» Task directions:
In the listing below, locate the lines that hold the string "hydro". Copy those lines.

» Task inputs:
□ □ □ □
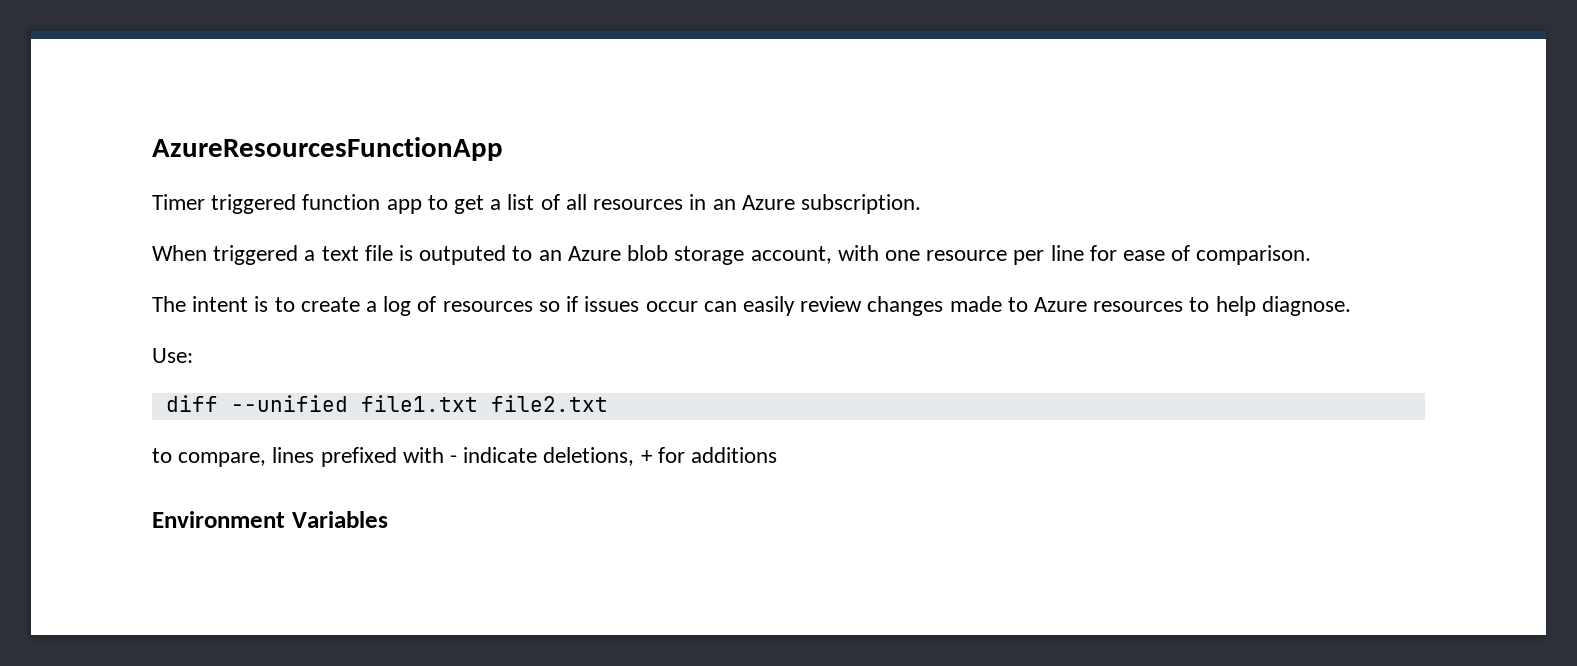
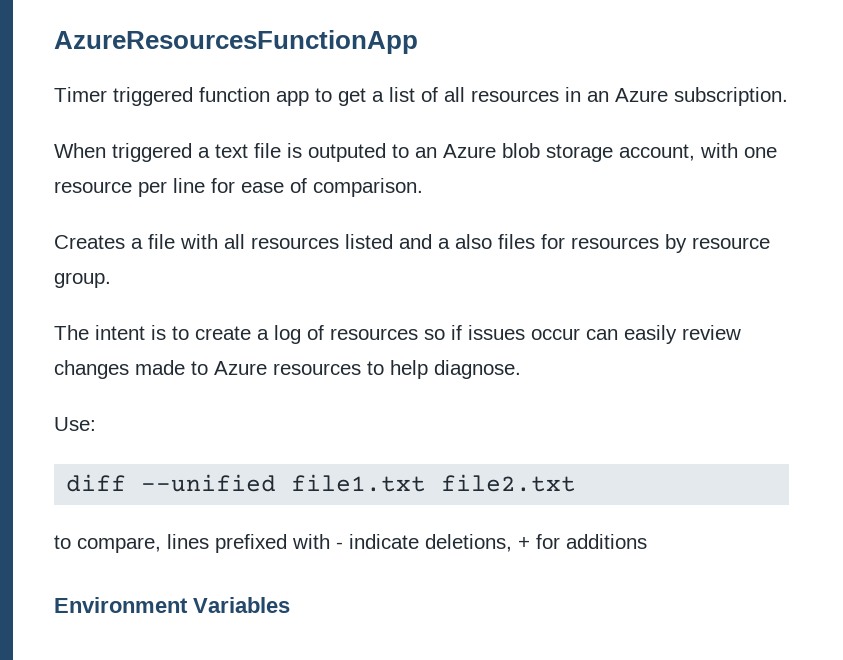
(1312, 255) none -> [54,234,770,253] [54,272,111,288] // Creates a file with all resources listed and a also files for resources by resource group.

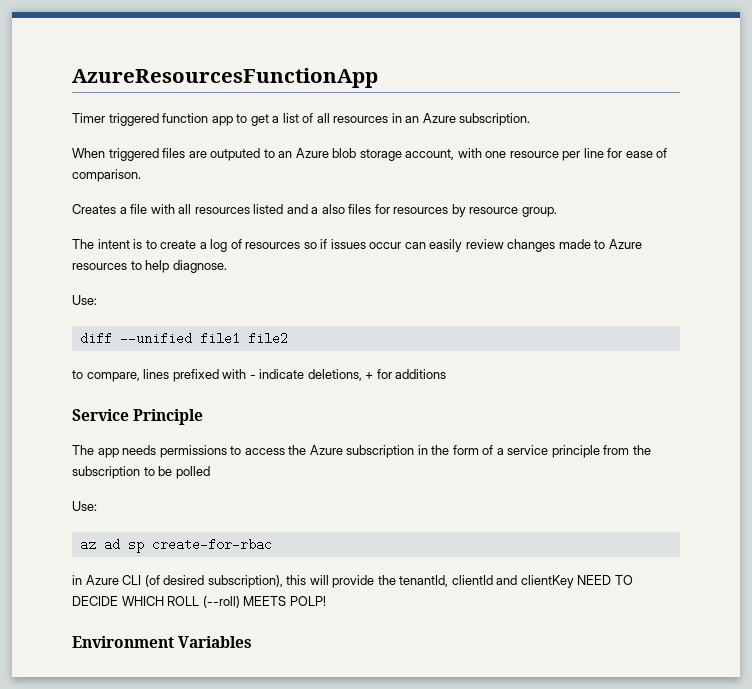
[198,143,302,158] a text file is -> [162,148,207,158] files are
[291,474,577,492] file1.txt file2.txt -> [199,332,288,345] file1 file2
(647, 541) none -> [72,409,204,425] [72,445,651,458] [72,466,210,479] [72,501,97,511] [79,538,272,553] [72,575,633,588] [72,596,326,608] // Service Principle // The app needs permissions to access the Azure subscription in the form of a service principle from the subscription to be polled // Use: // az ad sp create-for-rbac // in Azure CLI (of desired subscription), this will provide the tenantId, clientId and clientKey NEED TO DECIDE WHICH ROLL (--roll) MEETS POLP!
□ □ □ □
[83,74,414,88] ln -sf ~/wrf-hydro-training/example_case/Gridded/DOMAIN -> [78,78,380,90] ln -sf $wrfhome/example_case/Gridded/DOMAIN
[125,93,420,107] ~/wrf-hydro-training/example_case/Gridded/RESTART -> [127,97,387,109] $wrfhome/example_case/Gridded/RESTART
□ □ □ □
» Result of the task:
[83,74,414,88] ln -sf ~/wrf-hydro-training/example_case/Gridded/DOMAIN -> [78,78,380,90] ln -sf $wrfhome/example_case/Gridded/DOMAIN
[125,93,420,107] ~/wrf-hydro-training/example_case/Gridded/RESTART -> [127,97,387,109] $wrfhome/example_case/Gridded/RESTART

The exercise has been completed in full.